* **What you should do**
In the records below, find each line that holds "Sunderland" and return it.

* **Records provided**

★ ★ ★ ★ ★ ★ ★

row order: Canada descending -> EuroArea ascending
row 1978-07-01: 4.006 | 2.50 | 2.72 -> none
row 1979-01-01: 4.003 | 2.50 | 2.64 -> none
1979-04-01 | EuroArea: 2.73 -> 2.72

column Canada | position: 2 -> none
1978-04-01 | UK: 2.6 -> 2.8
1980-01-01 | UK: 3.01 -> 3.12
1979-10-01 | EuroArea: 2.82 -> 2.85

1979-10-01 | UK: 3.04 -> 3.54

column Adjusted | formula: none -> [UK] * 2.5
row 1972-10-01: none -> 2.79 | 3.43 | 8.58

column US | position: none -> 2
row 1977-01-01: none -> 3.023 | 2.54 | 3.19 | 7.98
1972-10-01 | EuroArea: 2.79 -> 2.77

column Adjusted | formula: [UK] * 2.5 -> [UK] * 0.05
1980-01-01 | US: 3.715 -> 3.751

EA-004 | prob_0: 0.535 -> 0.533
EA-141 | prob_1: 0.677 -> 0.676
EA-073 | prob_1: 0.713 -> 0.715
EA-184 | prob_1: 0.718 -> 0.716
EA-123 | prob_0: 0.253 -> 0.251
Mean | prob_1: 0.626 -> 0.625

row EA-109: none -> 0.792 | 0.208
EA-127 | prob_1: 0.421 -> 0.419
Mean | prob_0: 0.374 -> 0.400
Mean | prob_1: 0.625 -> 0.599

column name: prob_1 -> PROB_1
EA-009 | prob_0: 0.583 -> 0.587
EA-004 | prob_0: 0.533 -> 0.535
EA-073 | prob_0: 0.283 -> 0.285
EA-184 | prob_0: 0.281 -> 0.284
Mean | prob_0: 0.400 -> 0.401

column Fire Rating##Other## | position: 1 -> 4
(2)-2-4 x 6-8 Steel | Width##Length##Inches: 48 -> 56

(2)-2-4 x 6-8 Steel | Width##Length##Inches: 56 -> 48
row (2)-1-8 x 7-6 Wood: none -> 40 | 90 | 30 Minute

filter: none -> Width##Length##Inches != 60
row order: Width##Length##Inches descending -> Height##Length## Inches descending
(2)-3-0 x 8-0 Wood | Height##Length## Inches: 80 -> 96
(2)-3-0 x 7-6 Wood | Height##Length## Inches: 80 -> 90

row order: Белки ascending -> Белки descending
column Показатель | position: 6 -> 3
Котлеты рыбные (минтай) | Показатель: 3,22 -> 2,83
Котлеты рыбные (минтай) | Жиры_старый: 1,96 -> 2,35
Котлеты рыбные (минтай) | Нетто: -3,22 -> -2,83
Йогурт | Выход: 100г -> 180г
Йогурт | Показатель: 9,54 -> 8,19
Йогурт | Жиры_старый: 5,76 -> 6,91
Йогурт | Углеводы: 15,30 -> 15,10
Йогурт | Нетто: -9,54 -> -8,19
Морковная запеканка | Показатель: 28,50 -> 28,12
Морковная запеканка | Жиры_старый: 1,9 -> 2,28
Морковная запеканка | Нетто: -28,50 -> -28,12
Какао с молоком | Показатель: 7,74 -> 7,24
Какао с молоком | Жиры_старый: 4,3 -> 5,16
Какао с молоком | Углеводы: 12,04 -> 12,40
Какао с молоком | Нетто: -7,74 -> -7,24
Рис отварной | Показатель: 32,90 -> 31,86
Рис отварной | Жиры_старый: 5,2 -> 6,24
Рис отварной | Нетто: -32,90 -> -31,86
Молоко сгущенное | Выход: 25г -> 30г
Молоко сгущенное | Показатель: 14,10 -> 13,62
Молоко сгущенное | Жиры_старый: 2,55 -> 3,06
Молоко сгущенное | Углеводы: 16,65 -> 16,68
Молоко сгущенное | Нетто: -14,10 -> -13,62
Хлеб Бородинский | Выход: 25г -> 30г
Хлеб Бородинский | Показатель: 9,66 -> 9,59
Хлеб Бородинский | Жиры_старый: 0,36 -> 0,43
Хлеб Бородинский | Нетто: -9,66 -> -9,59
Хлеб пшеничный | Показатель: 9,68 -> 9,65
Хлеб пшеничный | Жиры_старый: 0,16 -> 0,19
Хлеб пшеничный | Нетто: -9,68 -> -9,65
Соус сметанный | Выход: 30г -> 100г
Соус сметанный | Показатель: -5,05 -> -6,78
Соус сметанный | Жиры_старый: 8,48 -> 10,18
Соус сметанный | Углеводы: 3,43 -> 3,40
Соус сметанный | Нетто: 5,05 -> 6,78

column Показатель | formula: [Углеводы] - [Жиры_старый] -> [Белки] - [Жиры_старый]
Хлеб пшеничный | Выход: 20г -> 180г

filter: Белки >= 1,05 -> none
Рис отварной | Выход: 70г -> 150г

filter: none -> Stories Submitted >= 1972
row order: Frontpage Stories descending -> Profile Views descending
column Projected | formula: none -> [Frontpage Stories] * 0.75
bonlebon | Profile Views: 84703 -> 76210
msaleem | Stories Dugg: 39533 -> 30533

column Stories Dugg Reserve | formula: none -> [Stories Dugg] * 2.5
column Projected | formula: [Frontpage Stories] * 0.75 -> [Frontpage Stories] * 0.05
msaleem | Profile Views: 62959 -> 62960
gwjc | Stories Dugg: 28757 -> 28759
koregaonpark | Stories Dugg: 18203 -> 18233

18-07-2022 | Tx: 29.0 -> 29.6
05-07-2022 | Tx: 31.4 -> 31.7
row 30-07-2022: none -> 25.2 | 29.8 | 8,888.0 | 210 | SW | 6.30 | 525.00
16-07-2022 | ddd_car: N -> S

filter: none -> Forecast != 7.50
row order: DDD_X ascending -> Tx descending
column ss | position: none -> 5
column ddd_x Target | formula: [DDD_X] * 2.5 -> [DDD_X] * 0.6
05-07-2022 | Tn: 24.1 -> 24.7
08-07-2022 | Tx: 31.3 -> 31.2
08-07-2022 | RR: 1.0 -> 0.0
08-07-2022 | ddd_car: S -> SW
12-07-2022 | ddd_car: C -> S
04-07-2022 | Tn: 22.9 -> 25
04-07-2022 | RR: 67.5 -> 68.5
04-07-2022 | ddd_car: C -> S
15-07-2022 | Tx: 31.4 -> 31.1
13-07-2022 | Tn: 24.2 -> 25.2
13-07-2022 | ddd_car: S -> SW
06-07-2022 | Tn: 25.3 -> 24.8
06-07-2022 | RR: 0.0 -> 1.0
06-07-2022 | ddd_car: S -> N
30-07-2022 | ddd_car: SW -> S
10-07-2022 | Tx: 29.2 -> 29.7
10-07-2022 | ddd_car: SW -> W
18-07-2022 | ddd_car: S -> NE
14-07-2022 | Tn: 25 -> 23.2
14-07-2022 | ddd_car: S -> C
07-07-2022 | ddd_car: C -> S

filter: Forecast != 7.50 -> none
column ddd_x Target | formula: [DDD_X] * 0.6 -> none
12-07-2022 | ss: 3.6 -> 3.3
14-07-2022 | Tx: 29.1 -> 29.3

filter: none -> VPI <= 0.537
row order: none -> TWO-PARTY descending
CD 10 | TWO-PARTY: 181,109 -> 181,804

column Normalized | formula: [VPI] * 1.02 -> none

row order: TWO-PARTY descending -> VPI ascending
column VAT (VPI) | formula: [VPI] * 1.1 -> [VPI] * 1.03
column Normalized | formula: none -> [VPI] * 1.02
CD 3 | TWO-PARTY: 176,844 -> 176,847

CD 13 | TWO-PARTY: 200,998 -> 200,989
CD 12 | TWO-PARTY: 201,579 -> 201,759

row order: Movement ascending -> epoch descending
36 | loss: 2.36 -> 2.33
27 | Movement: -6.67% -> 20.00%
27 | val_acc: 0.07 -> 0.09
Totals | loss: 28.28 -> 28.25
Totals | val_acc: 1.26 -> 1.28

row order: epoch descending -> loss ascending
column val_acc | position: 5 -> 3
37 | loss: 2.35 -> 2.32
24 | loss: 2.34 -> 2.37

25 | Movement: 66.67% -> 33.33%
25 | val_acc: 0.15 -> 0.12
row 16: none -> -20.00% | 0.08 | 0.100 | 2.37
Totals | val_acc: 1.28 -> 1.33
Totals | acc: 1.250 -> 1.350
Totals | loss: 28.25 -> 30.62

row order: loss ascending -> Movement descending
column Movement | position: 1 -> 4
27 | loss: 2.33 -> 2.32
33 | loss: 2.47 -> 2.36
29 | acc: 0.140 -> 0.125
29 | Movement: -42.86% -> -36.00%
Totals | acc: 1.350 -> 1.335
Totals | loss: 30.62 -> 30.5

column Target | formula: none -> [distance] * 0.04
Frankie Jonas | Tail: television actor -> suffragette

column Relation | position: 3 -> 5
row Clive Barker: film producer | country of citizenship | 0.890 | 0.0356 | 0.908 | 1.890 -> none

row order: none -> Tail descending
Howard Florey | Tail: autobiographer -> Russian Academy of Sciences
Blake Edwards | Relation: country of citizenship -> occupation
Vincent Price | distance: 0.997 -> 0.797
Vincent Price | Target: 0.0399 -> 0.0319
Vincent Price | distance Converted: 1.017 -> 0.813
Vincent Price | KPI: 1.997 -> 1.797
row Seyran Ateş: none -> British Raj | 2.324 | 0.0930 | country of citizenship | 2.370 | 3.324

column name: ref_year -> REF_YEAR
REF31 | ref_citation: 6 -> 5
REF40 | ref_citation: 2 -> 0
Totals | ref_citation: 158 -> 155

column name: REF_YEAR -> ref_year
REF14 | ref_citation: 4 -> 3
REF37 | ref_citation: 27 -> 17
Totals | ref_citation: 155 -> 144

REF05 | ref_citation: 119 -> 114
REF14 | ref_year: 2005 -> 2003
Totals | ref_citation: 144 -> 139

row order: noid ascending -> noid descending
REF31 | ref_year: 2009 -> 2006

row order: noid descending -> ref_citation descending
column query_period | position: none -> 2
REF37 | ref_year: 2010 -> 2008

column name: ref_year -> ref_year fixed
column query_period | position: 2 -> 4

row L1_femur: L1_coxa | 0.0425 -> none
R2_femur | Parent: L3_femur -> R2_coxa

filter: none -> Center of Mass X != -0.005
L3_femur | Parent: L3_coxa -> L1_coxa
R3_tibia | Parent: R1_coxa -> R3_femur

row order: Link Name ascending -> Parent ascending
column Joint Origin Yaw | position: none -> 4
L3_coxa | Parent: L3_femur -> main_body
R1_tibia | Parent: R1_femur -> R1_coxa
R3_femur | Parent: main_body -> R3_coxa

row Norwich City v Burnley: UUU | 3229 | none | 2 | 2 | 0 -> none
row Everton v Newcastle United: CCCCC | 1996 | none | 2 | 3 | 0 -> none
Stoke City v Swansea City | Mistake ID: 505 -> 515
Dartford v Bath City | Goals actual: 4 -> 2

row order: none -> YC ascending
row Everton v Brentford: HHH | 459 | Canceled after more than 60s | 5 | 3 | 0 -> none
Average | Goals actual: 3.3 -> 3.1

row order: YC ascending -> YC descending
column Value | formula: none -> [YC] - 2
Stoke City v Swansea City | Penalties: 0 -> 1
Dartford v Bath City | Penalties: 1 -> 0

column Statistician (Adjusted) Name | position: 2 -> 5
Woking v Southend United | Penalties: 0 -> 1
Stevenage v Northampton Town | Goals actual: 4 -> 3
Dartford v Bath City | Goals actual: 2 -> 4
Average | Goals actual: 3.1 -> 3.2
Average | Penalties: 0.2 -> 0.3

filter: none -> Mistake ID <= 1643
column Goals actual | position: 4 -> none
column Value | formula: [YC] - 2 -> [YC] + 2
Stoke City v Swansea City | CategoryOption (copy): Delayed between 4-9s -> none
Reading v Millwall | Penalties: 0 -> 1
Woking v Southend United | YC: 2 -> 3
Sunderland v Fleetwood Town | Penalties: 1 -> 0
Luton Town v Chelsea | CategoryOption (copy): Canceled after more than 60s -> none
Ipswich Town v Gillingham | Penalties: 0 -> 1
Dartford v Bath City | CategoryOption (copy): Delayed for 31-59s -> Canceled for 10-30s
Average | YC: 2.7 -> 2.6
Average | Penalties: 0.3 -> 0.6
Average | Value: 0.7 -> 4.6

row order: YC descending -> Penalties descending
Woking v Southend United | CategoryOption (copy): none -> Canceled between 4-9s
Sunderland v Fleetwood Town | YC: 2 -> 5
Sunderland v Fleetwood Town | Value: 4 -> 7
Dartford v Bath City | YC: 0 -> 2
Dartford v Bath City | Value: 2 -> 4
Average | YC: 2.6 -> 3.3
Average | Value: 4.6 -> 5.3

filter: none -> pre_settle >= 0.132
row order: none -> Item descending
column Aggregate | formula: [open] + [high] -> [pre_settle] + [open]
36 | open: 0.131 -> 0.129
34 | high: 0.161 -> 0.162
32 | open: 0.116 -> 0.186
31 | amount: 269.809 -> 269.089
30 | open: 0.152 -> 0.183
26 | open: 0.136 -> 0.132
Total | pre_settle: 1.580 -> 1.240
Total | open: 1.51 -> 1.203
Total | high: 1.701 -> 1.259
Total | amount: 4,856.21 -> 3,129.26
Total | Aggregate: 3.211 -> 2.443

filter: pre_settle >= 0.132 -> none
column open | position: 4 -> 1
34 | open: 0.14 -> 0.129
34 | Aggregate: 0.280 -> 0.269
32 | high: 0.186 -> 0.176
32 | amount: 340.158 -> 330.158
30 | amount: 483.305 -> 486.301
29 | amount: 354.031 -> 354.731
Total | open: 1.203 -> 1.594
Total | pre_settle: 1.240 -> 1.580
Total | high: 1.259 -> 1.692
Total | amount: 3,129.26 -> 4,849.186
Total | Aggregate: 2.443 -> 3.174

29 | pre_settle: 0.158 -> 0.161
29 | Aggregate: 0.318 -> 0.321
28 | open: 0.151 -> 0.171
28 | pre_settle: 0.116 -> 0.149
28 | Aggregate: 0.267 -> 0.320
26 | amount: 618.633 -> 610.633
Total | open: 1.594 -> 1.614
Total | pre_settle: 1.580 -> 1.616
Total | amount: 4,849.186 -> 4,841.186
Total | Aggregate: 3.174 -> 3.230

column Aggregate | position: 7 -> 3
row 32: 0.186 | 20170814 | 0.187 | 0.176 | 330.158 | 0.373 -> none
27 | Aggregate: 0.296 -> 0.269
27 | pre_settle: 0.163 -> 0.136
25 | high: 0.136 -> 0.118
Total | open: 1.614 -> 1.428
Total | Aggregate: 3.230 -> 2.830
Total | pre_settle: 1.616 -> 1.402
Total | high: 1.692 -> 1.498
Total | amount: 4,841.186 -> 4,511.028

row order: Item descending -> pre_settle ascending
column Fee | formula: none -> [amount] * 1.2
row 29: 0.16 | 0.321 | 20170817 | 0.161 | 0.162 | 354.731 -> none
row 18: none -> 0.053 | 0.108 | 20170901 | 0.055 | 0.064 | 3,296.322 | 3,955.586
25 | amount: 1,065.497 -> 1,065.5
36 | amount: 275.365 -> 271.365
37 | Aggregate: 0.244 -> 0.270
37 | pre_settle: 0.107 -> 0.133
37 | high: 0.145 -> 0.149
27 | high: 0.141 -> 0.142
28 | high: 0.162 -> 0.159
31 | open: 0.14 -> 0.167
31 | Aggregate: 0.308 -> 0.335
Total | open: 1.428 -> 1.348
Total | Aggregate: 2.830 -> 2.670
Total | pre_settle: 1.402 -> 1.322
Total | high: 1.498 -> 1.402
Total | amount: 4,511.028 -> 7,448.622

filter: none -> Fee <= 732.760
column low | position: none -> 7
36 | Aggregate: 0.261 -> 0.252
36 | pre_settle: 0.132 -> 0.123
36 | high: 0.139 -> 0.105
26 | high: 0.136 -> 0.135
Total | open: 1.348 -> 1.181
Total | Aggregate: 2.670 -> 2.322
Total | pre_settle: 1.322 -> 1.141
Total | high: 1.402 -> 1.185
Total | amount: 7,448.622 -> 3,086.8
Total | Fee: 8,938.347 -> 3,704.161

★ ★ ★ ★ ★ ★ ★

* **Written response**
Sunderland v Fleetwood Town | Penalties: 1 -> 0
Sunderland v Fleetwood Town | YC: 2 -> 5
Sunderland v Fleetwood Town | Value: 4 -> 7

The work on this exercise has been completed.